TRY IT:
Transcribe verbatim every line from the line containing "[261,482,313,498] actually -> (931, 98) none" to the end of the entries, including both endpoints. Output nothing beyond those lines.

§ §

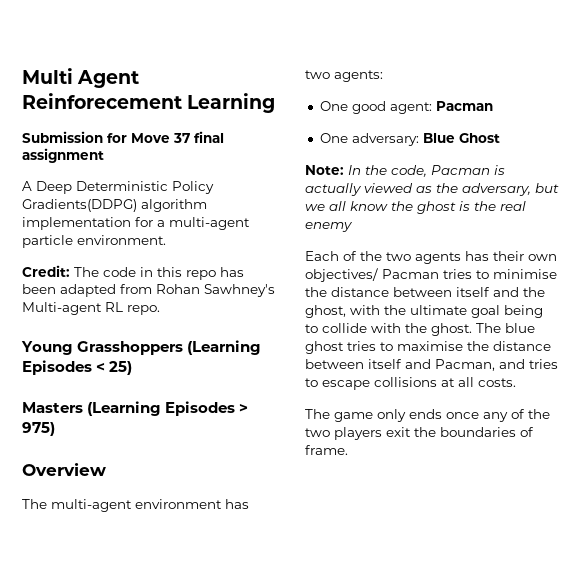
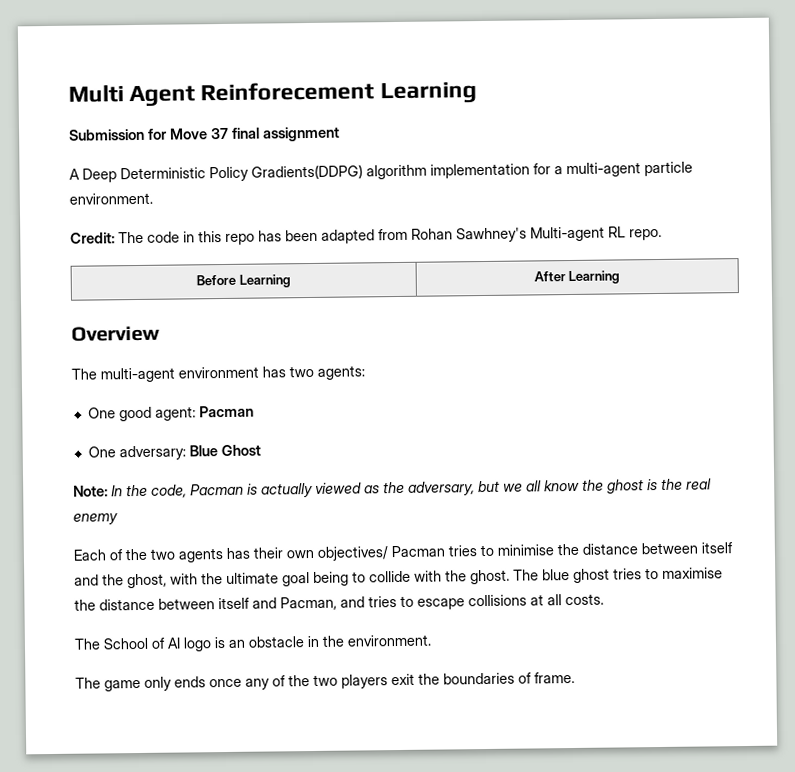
[21,340,262,355] [22,360,133,375] [22,401,249,416] [22,422,55,436] // Young Grasshoppers (Learning Episodes < 25) // Masters (Learning Episodes > 975) -> [196,274,291,288] [533,270,621,285] // Before Learning | After Learning
(516, 382) none -> [74,634,431,652] // The School of AI logo is an obstacle in the environment.

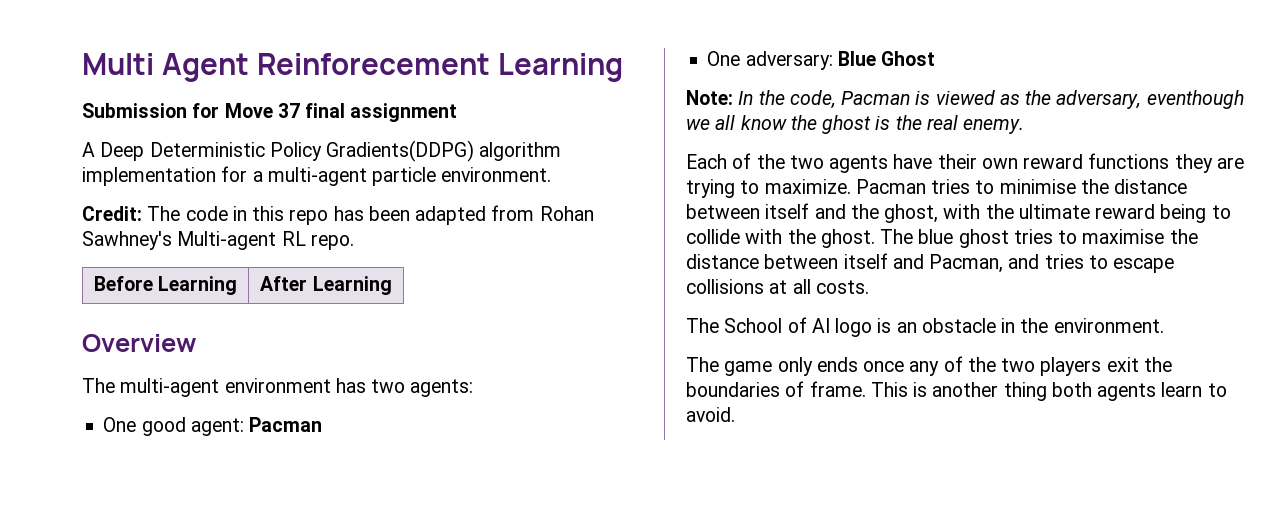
[261,482,313,498] actually -> (931, 98) none
[478,480,500,493] but -> [1146,90,1244,109] eventhough
[73,513,118,525] enemy -> [963,119,1025,134] enemy.
[226,547,250,559] has -> [893,154,933,169] have
[317,546,389,561] objectives/ -> [1023,153,1244,173] [686,179,851,198] reward functions they are trying to maximize.
[282,572,310,587] goal -> [1095,204,1156,219] reward
(575, 677) none -> [870,382,1227,401] [686,407,735,422] This is another thing both agents learn to avoid.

§ §

RESPONSE TO THE TASK:
[261,482,313,498] actually -> (931, 98) none
[478,480,500,493] but -> [1146,90,1244,109] eventhough
[73,513,118,525] enemy -> [963,119,1025,134] enemy.
[226,547,250,559] has -> [893,154,933,169] have
[317,546,389,561] objectives/ -> [1023,153,1244,173] [686,179,851,198] reward functions they are trying to maximize.
[282,572,310,587] goal -> [1095,204,1156,219] reward
(575, 677) none -> [870,382,1227,401] [686,407,735,422] This is another thing both agents learn to avoid.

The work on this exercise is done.